[The task]
Restate all data exactly. No images.

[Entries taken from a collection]

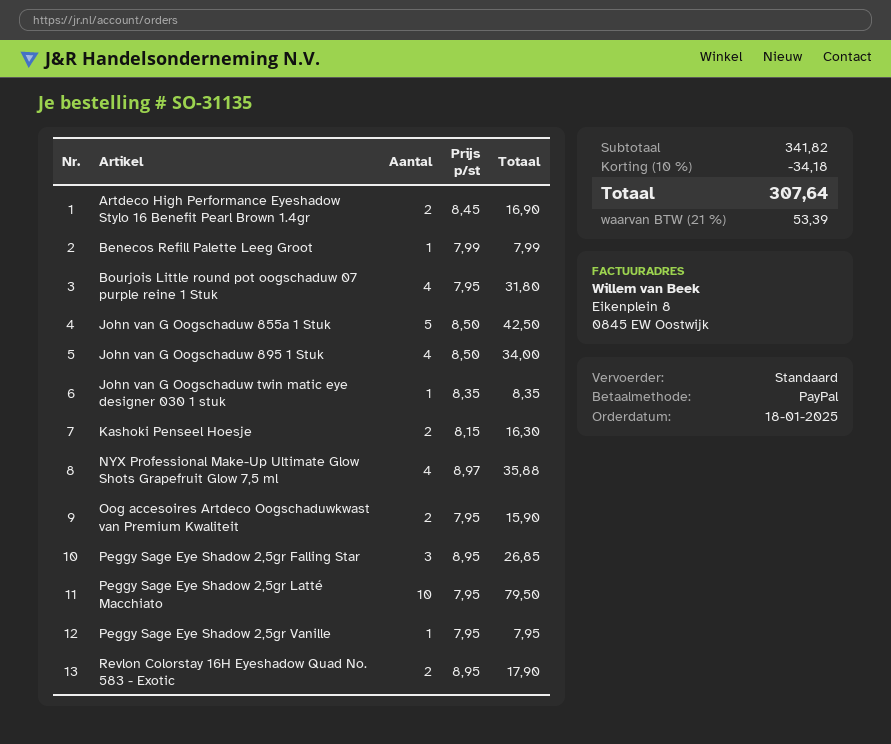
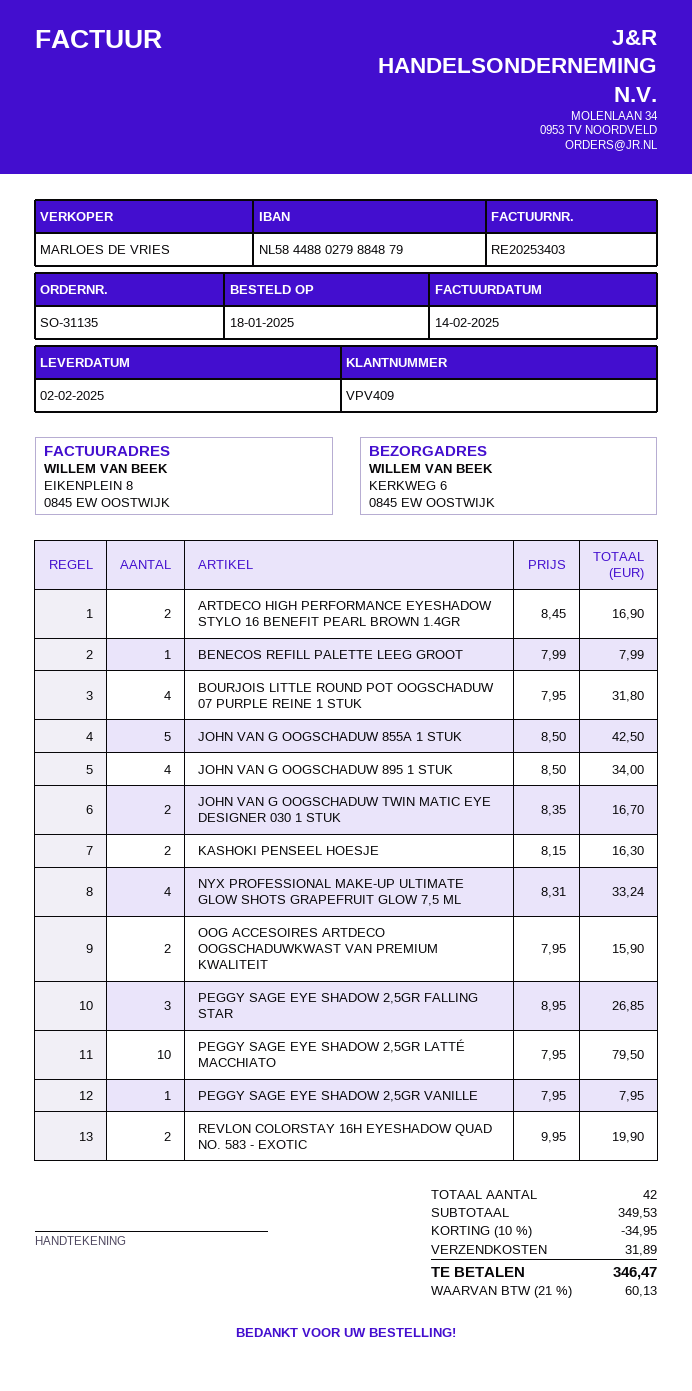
John van G Oogschaduw twin matic eye designer 030 1 stuk: 1 x 8.35 = 8.35 -> 2 x 8.35 = 16.70
NYX Professional Make-Up Ultimate Glow Shots Grapefruit Glow 7,5 ml: 4 x 8.97 = 35.88 -> 4 x 8.31 = 33.24
Revlon Colorstay 16H Eyeshadow Quad No. 583 - Exotic: 2 x 8.95 = 17.90 -> 2 x 9.95 = 19.90
subtotal: 341.82 -> 349.53
discount: 10% = 34.18 -> 10% = 34.95
shipping: none -> 31.89
tax: 21% = 53.39 -> 21% = 60.13
total: 307.64 -> 346.47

[Answer space]
John van G Oogschaduw twin matic eye designer 030 1 stuk: 1 x 8.35 = 8.35 -> 2 x 8.35 = 16.70
NYX Professional Make-Up Ultimate Glow Shots Grapefruit Glow 7,5 ml: 4 x 8.97 = 35.88 -> 4 x 8.31 = 33.24
Revlon Colorstay 16H Eyeshadow Quad No. 583 - Exotic: 2 x 8.95 = 17.90 -> 2 x 9.95 = 19.90
subtotal: 341.82 -> 349.53
discount: 10% = 34.18 -> 10% = 34.95
shipping: none -> 31.89
tax: 21% = 53.39 -> 21% = 60.13
total: 307.64 -> 346.47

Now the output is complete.